Task objective ▸ Could you write out every record below exactly, leaving the pictures out?

Records shown ▸
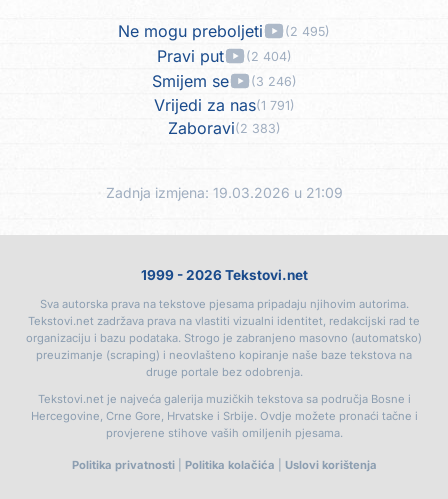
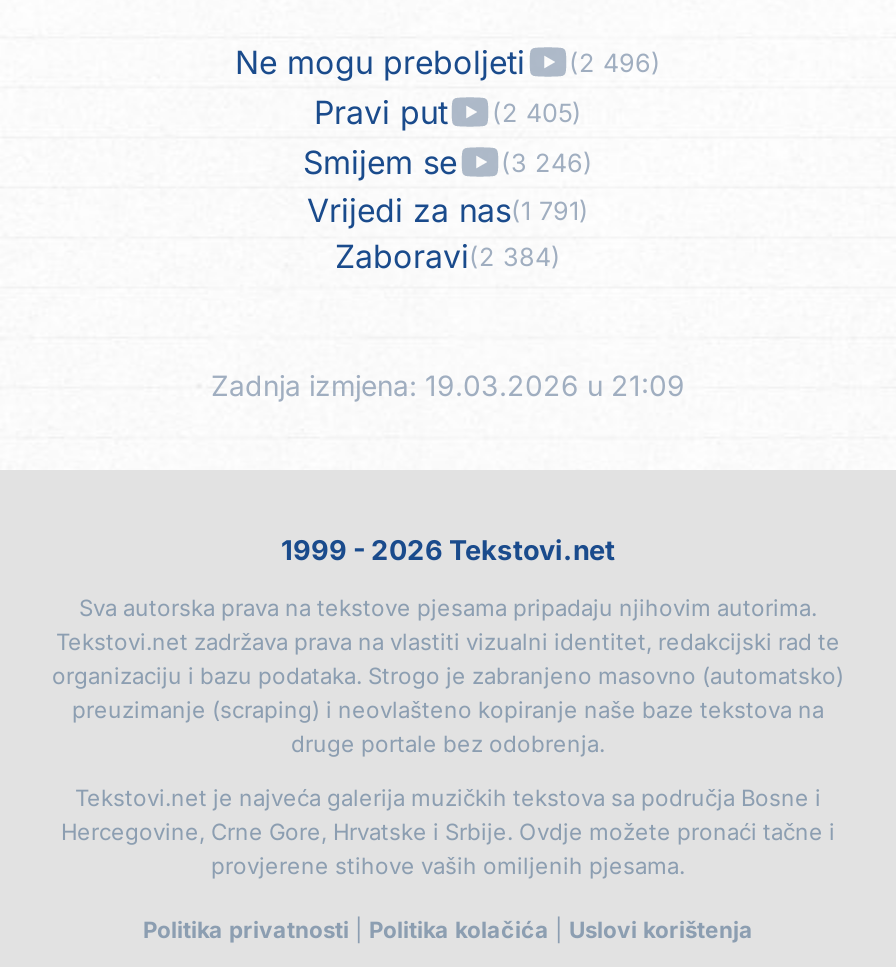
- Ne mogu preboljeti (2 495)
+ Ne mogu preboljeti (2 496)

- Pravi put (2 404)
+ Pravi put (2 405)

- Zaboravi(2 383)
+ Zaboravi(2 384)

Your solution ▸
- Ne mogu preboljeti (2 495)
+ Ne mogu preboljeti (2 496)

- Pravi put (2 404)
+ Pravi put (2 405)

- Zaboravi(2 383)
+ Zaboravi(2 384)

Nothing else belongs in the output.